MATTANEWS.CO, JAMBI – Kantor Wilayah Kementerian Hukum Jambi melalui Divisi Peraturan Perundang-undangan dan Pembinaan Hukum (P3H) melaksanakan Rapat Pengharmonisasian Rancangan Peraturan Bupati Sarolangun, Rabu (13/05/2026).
Kegiatan tersebut dihadiri Kepala Divisi P3H Kanwil Kementerian Hukum Jambi, Dina Rasmalita, bersama tim perancang peraturan perundang-undangan serta jajaran Pemerintah Kabupaten Sarolangun.
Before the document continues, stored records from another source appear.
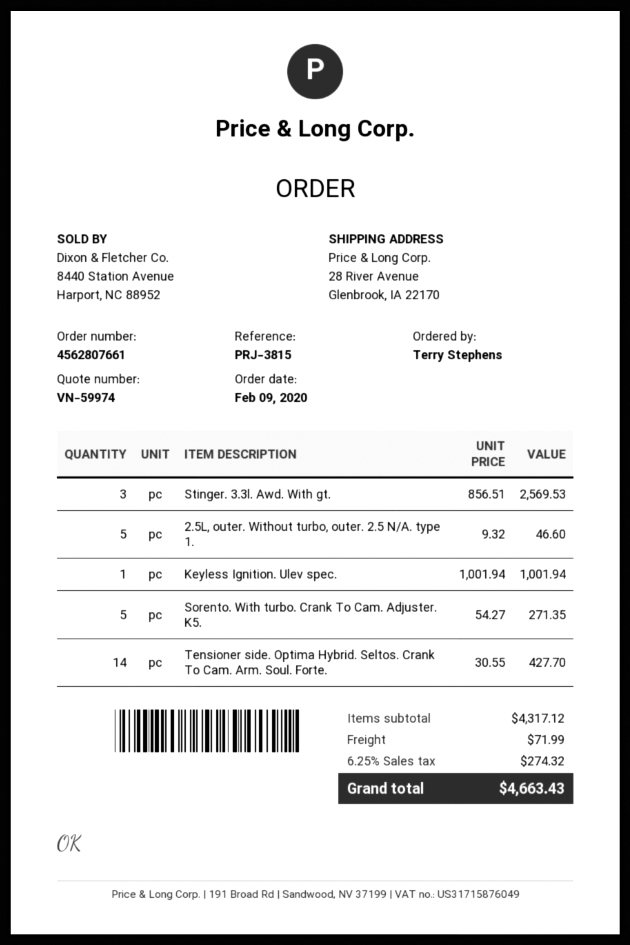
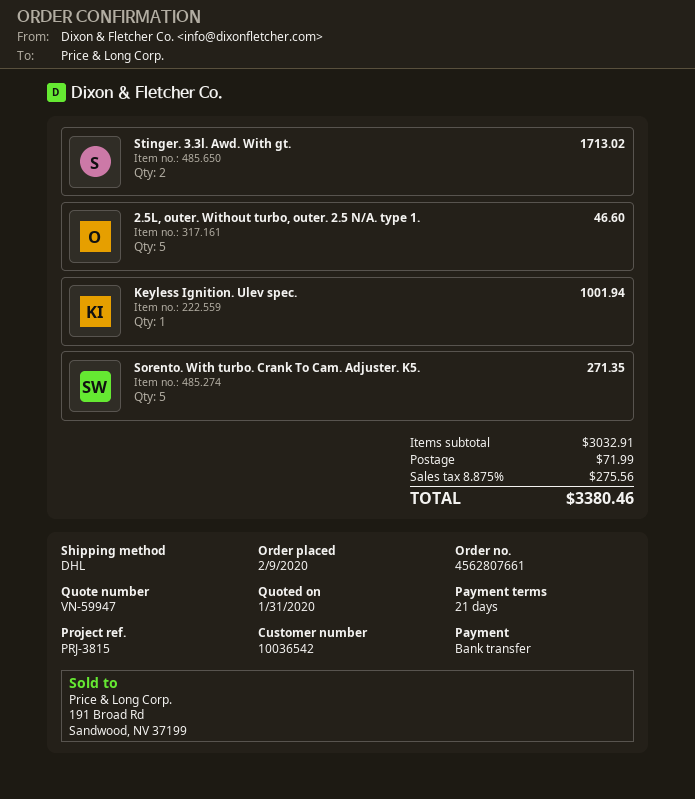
quote number: VN-59974 -> VN-59947
Stinger. 3.3l. Awd. With gt.: 3 for 2569.53 -> 2 for 1713.02
Tensioner side. Optima Hybrid. Seltos. Crank To Cam. Arm. Soul. Forte.: 14 for 427.70 -> none
subtotal: 4317.12 -> 3032.91
tax: 6.25% = 274.32 -> 8.875% = 275.56
total: 4663.43 -> 3380.46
Rapat pengharmonisasian dilaksanakan sebagai tindak lanjut atas permohonan harmonisasi dari Pemerintah Kabupaten Sarolangun terkait Rancangan Peraturan Bupati tentang Program Bantuan Langsung ke Desa.
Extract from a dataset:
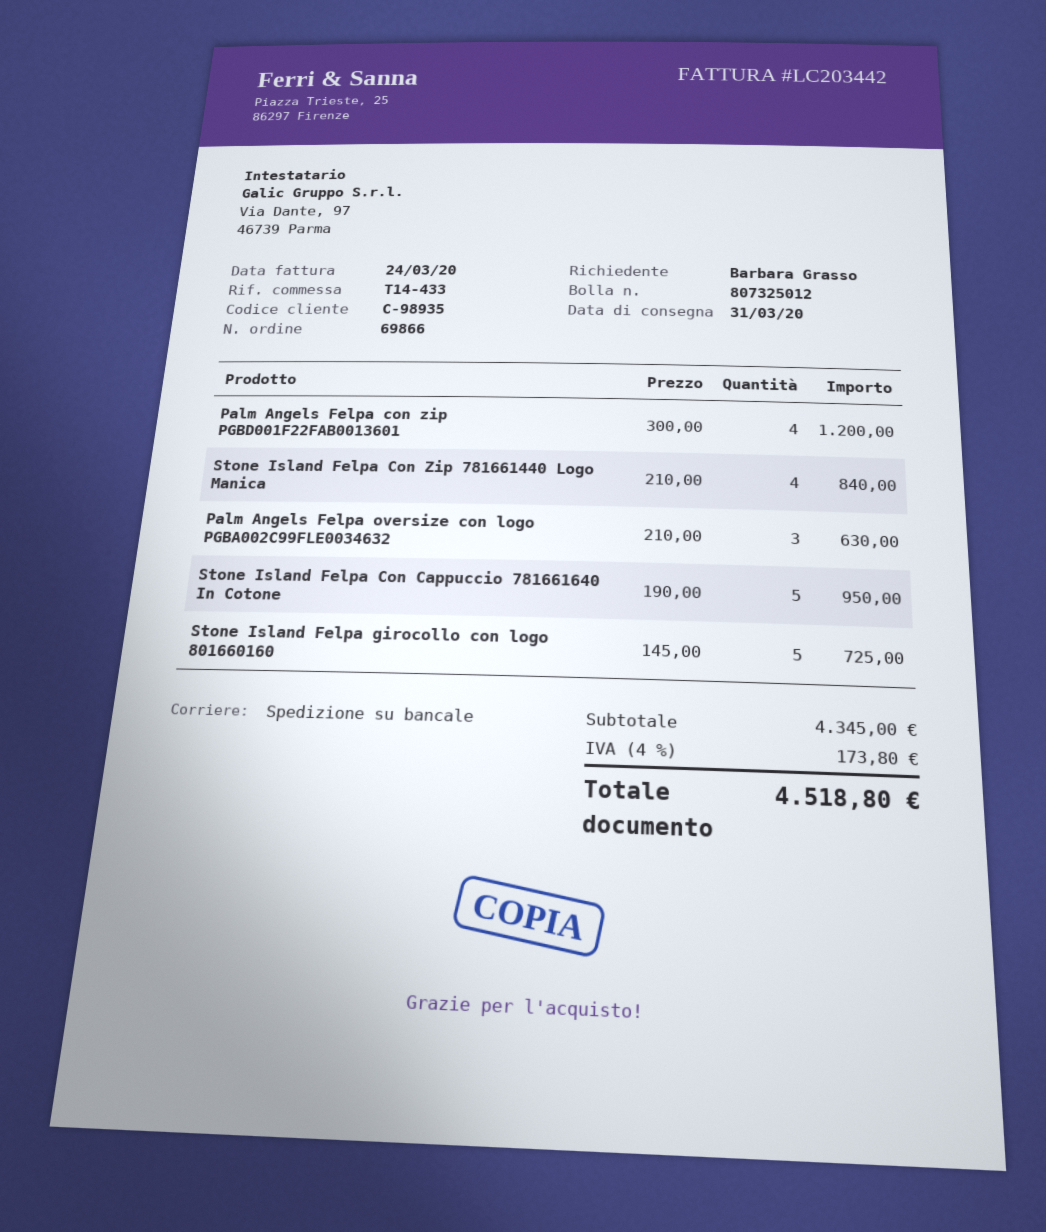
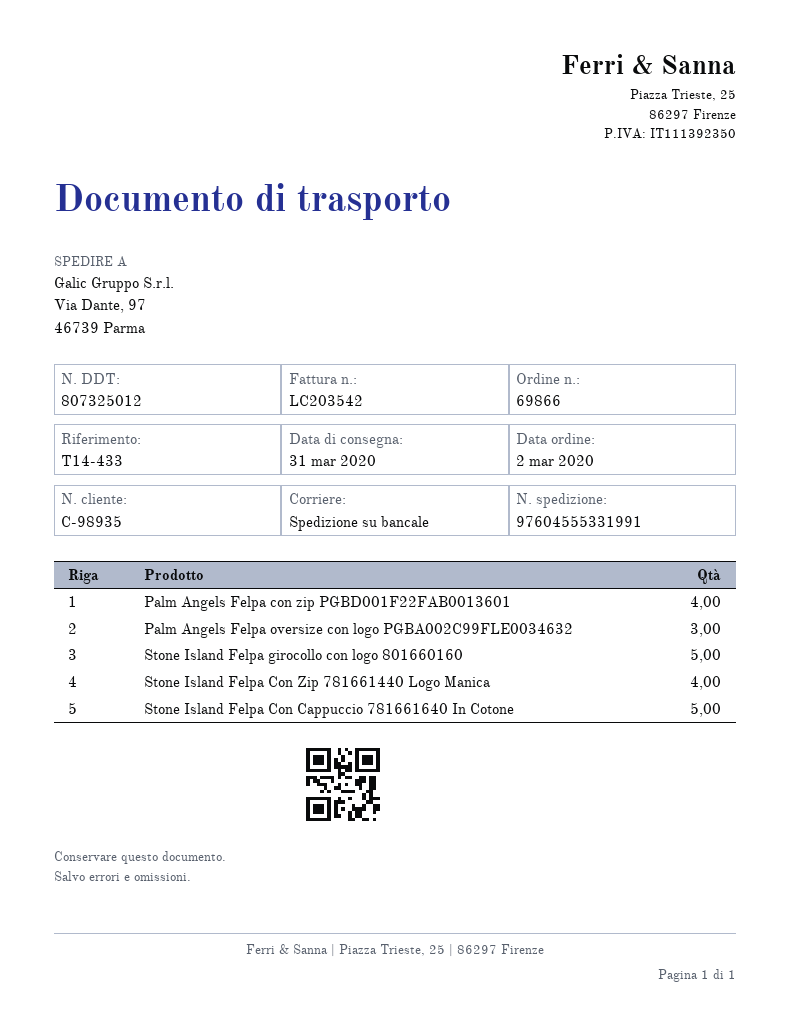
invoice number: LC203442 -> LC203542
Pembahasan dilakukan guna memastikan substansi rancangan peraturan telah sesuai dengan ketentuan peraturan perundang-undangan dan memiliki sinkronisasi dengan regulasi yang lebih tinggi.
Dalam arahannya, Kepala Divisi P3H, Dina Rasmalita, menegaskan bahwa harmonisasi merupakan tahapan penting dalam pembentukan produk hukum daerah agar regulasi yang dihasilkan lebih implementatif, efektif, dan memberikan kepastian hukum bagi masyarakat.
“Melalui harmonisasi ini diharapkan rancangan peraturan yang disusun dapat selaras dengan ketentuan peraturan perundang-undangan, tidak tumpang tindih, serta mampu mendukung pelaksanaan program pemerintah daerah secara optimal,” ujar Dina Rasmalita.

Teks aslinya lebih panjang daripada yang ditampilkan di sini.